Thursday, March 03, 2005

Dr. Fleon Sunoco

"The first story Trout had to rewrite after the timequake zapped him back to 1991, he told me, was called 'Dog's Breakfast'. It was about a mad scientist named Fleon Sunoco, who was doing research at the National Institute of Health in Bethseba, Maryland. Dr. Sunoco believed really smart people had little radio receivers in their heads, and were getting their bright ideas from somewhere else.

'The smarties had to be getting outside help,' Trout said to me at Xanadu. While impersonating the mad Sunoco, Trout himself seemed convinced that there was a great big computer somewhere, which by means of radio, had told Pythagoras about right triangles, and Newton about gravity, and Darwin about evolution, and Pasteur about germs, and Einstein about relativity, and on and on."

'That computer, wherever it is, whatever it is, while pretending to help us, may actually be trying to kill us dummies with too much to think about,' said Kilgore Trout...

"For the record: Dr. Fleon Sunoco at the NIH, who is independantly rich, hires grave robbers to bring him the brains of deceased memebers of Mensa, a nationwide club for persons with high Intelligence Quotas, or IQs, as determined by standardized tests of verbal and nonverbal skills, tests which put the testees against the Joe and Jane Sixpacks..."

His ghouls also bring him brains of people who died in really stupid accidents, crossing busy streets against the light, starting charcoal fires at cookouts with gasoline, and so on, for comparison. So as not to arouse suspiscion, they deliver the fresh brains one at a time in buckets stolen from a nearby Kentucky Fried Chicken franchise. Needless to say, Sunoco's supervisors have no idea what he's really doing when he works late night after night.

"They do notice how much he liked fried chicken, aparently, ordering it by the bucket, and that he never offers anyody else some...
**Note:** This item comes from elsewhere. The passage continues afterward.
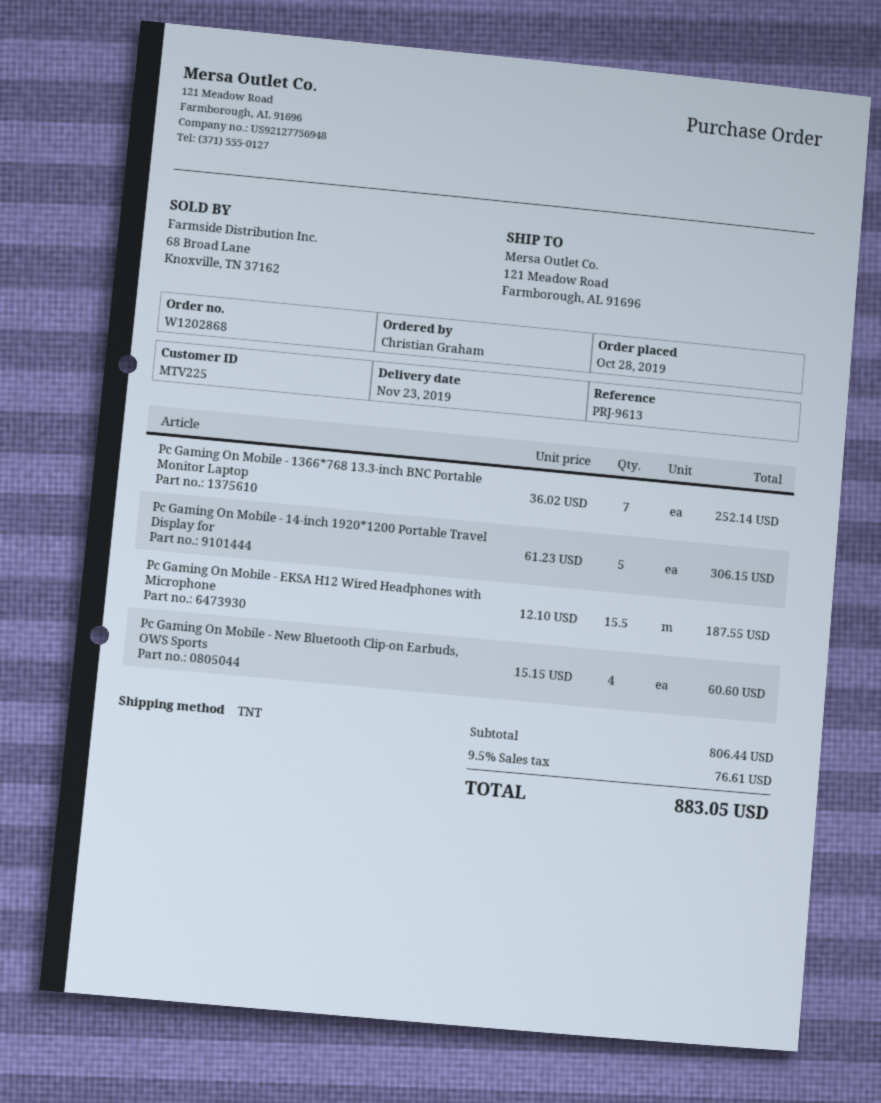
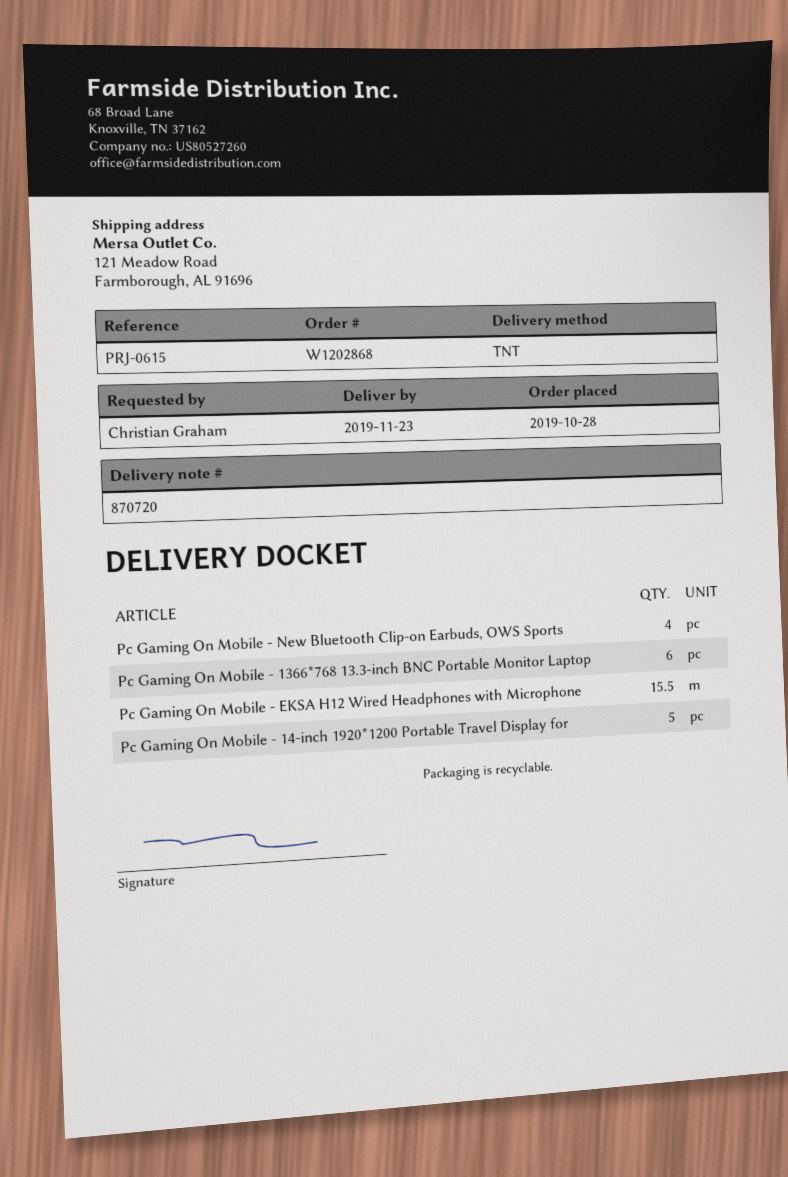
reference: PRJ-9613 -> PRJ-0615
Pc Gaming On Mobile - 1366*768 13.3-inch BNC Portable Monitor Laptop: 7 -> 6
"At night, though, with nobody around, he slices up high-IQ brains, looking for little radios. He doesn't think Mensa members had them inserted surgically. He thinks they were born with them, so the receivers have to be made of meat. Sunoco has written in his secret journal: 'There is no way an unassisted human brain, which is nothing more than a dog's breakfast, three and a half pounds of blood-soaked sponge, could have written 'Stardust', let alone Beethoven's Ninth Symphony."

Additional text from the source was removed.